Nenhum dos homens disse uma palavra. Nenhum olhar de ameaça ou despedida. Apenas entraram novamente no carro, fecharam as portas e partiram, como se jamais tivessem estado ali.

Cássio permaneceu parado por alguns segundos, sozinho na calçada, segurando a maleta fria nas mãos.

Parecia ter surgido do nada. Ou pior — como se tivesse sido devolvido a um lugar que já não reconhecia mais como seu.

O dinheiro estava ali. Mas algo dentro dele tinha ficado para sempre naquele galpão.

...

No meio da tarde, Helena e sua equipe haviam concluído toda a parte interna do estande. Restavam apenas ajustes finos no balcão de informações.

Duas telas de oitenta e três polegadas haviam sido instaladas de costas uma para a outra com um filete de madeira contornando-as como se fossem uma peça única, posicionada na lateral do espaço. Em looping contínuo, exibiam vídeos institucionais da Orsini: fragmentos de histórias, processos criativos, closes dos produtos, o comercial da nova coleção. Quem passava pelo corredor da feira era fisgado pelas imagens em movimento; assim como quem se aproximava do balcão também mergulhava em seu conteúdo.

Sobre o tampo, folders, catálogos, panfletos e brindes estavam dispostos com cuidado. Helena reorganizava uma das pilhas quando uma voz conhecida a fez erguer o rosto.

— Como sempre, você não decepciona.

Ela sorriu antes mesmo de identificar o dono da voz. Francesco Orsini estava ali, impecável como sempre.

— Que surpresa boa! — respondeu, genuinamente feliz.

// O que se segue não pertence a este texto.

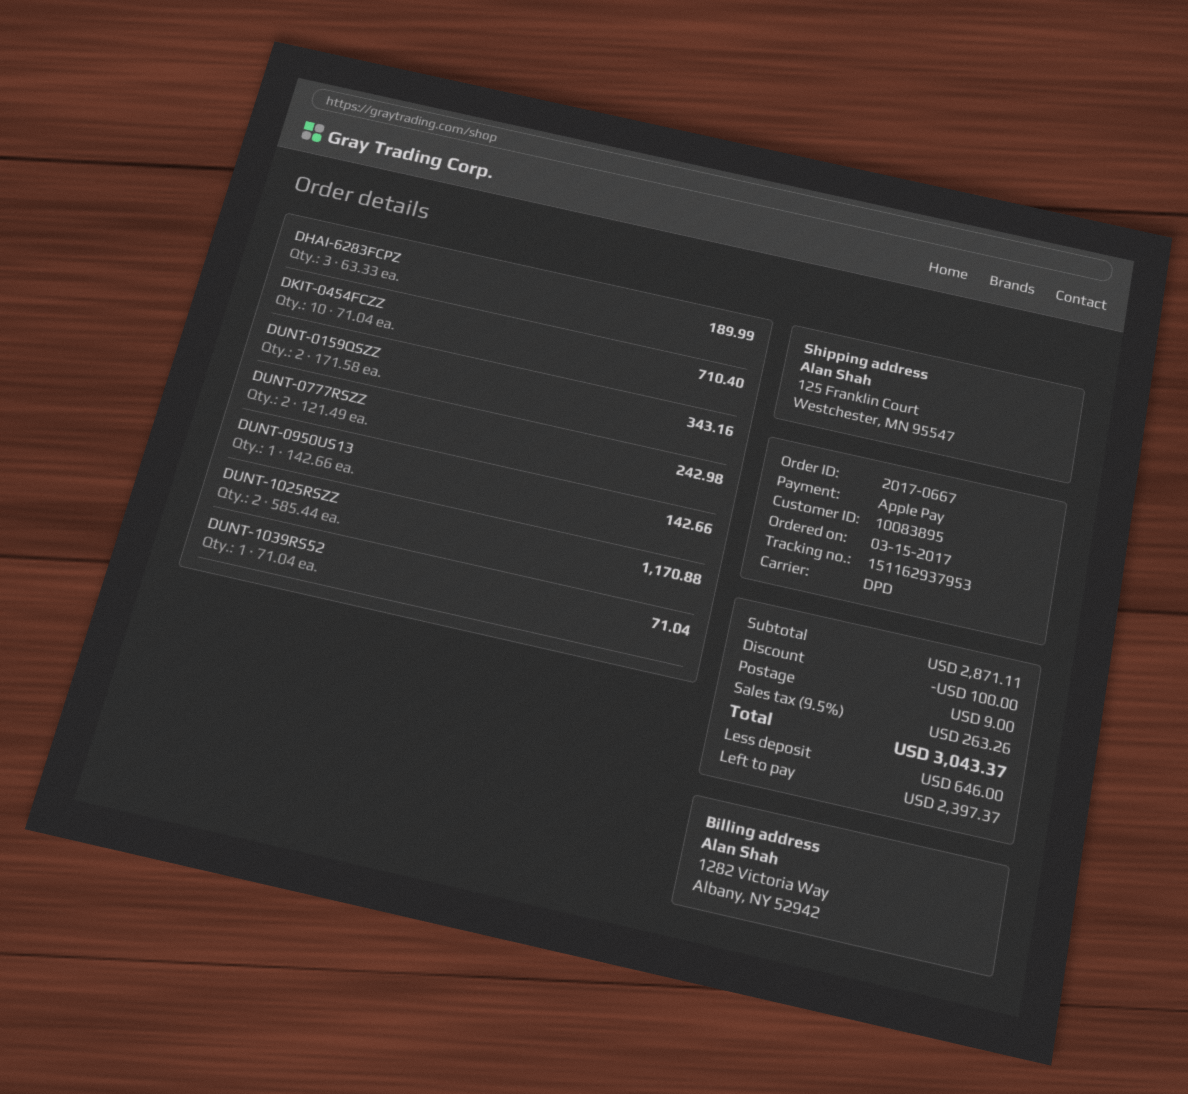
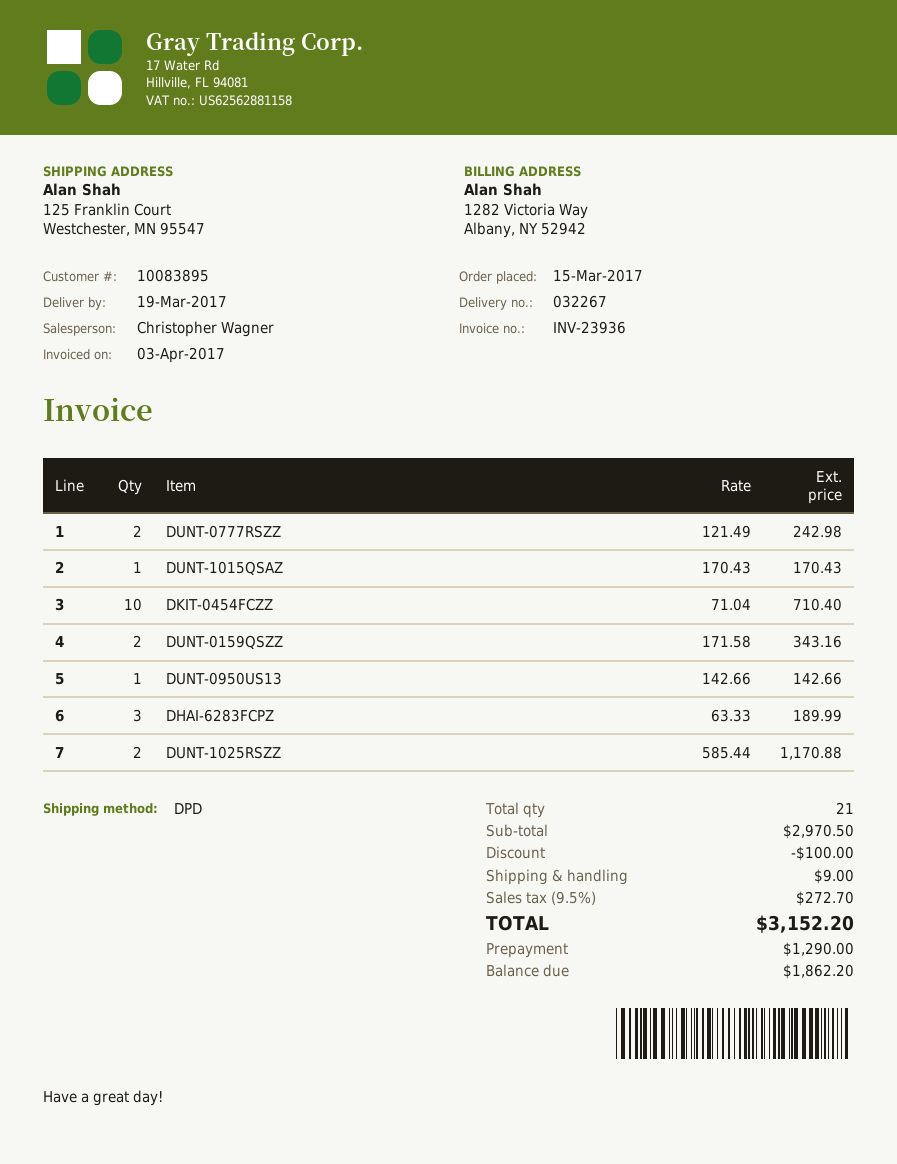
DUNT-1039RS52: 1 x 71.04 = 71.04 -> none
DUNT-1015QSAZ: none -> 1 x 170.43 = 170.43
subtotal: 2871.11 -> 2970.50
tax: 9.5% = 263.26 -> 9.5% = 272.70
total: 3043.37 -> 3152.20
deposit: 646.00 -> 1290.00
balance: 2397.37 -> 1862.20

— Vou precisar viajar ainda hoje, mas não resisti a passar aqui antes — disse ele, caminhando devagar, analisando cada detalhe com o olhar atento de quem conhecia o próprio DNA da marca. — Vocês estão de parabéns.

Voltou o olhar para a parede, onde a escultura dourada de Igor se impunha com elegância.

— Essa peça ficou extraordinária. Depois da feira, quero levá-la para a recepção da empresa. Seria um desperdício deixá-la exposta apenas por alguns dias.

— Vai ficar perfeita lá — Helena concordou, orgulhosa. — Quer ver como ficou por dentro?

Ela afastou uma das cortinas, convidando-o a entrar.

Orsini percorreu os ambientes com passos lentos, sem dizer uma palavra. Observava como quem lê uma obra — não buscando defeitos, mas camadas. Quando terminou o percurso, parou no centro do estande e deixou escapar um meio sorriso satisfeito.

— Você conseguiu algo raro aqui — disse enfim. — Dá vontade de redecorar a casa. É convidativo… no sentido mais honesto da palavra.

Helena sorriu, sentindo um alívio quente se espalhar pelo peito. Aquela sempre fora a intenção.

— A empresa tem muita sorte de ter você — completou Orsini, balançando a cabeça em aprovação sincera.

Ao retornarem para a área externa, ele deteve o olhar novamente no balcão de informações. Mais especificamente, no nome ORSINI DESIGN, recortado em letras de forma grandes e douradas que reluziam sob a iluminação cuidadosamente pensada.

Ficou alguns segundos em silêncio, avaliando.

— Acho que só está faltando uma coisa.

O coração de Helena deu um salto curto.

— O quê? — perguntou, imediatamente preocupada, repassando mentalmente cada detalhe.

Orsini sorriu de canto.

— Antoni…

O especialista em impressão 3D levantou os olhos na mesma hora, já com um brilho travesso no olhar.

— Providenciou o que pedi?

— Sim, senhor — respondeu, orgulhoso, movendo-se rápido até a prateleira interna do balcão.

Voltou carregando um volume considerável, cuidadosamente embrulhado em papel de seda.